BEGIN MATERIALS PROVIDED
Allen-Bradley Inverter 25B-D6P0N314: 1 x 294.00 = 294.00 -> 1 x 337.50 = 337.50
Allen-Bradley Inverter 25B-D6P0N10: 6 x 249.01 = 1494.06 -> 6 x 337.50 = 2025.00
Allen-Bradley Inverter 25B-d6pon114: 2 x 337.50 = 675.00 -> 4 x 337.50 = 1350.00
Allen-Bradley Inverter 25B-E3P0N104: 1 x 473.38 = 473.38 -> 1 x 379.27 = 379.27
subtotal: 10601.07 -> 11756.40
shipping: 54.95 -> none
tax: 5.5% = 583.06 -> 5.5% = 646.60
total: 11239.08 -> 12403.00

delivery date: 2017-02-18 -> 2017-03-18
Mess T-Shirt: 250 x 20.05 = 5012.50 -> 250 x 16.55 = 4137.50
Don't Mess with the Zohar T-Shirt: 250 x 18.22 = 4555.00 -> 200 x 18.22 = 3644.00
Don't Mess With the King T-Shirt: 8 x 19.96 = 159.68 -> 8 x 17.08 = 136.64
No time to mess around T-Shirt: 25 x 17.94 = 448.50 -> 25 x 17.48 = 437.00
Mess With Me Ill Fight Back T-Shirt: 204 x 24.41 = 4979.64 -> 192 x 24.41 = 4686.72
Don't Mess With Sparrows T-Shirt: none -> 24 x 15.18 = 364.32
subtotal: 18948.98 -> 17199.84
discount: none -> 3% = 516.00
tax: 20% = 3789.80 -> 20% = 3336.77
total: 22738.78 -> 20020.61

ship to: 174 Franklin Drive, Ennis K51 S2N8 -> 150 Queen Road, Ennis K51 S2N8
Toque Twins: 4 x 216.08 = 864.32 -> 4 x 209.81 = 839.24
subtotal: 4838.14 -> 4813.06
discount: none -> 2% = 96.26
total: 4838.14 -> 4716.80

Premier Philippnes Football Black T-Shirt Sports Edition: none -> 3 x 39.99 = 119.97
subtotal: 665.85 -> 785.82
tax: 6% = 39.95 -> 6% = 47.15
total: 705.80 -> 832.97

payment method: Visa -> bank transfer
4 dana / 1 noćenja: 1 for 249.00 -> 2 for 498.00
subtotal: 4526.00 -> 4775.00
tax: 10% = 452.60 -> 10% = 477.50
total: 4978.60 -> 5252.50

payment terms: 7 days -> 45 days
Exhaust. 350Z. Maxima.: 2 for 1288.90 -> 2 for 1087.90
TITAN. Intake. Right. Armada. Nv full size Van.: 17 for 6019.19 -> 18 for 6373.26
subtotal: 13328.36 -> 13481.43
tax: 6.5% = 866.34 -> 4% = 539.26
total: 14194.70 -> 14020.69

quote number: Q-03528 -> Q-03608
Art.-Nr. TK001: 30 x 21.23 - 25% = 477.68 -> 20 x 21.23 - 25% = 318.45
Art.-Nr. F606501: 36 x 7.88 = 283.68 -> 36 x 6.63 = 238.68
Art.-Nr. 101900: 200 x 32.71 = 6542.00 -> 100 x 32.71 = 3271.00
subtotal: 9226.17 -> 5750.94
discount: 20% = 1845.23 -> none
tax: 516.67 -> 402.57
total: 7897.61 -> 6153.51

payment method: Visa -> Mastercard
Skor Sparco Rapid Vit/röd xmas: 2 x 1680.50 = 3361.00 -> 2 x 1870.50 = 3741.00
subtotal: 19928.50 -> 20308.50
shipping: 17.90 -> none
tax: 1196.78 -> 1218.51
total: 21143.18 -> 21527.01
END MATERIALS PROVIDED
Copy over exactly the lines above from the one with "Exhaust. 350Z. Maxima.: 2" to the last, both included, and no others.

◆ RESPONSE TO THE TASK:
Exhaust. 350Z. Maxima.: 2 for 1288.90 -> 2 for 1087.90
TITAN. Intake. Right. Armada. Nv full size Van.: 17 for 6019.19 -> 18 for 6373.26
subtotal: 13328.36 -> 13481.43
tax: 6.5% = 866.34 -> 4% = 539.26
total: 14194.70 -> 14020.69

quote number: Q-03528 -> Q-03608
Art.-Nr. TK001: 30 x 21.23 - 25% = 477.68 -> 20 x 21.23 - 25% = 318.45
Art.-Nr. F606501: 36 x 7.88 = 283.68 -> 36 x 6.63 = 238.68
Art.-Nr. 101900: 200 x 32.71 = 6542.00 -> 100 x 32.71 = 3271.00
subtotal: 9226.17 -> 5750.94
discount: 20% = 1845.23 -> none
tax: 516.67 -> 402.57
total: 7897.61 -> 6153.51

payment method: Visa -> Mastercard
Skor Sparco Rapid Vit/röd xmas: 2 x 1680.50 = 3361.00 -> 2 x 1870.50 = 3741.00
subtotal: 19928.50 -> 20308.50
shipping: 17.90 -> none
tax: 1196.78 -> 1218.51
total: 21143.18 -> 21527.01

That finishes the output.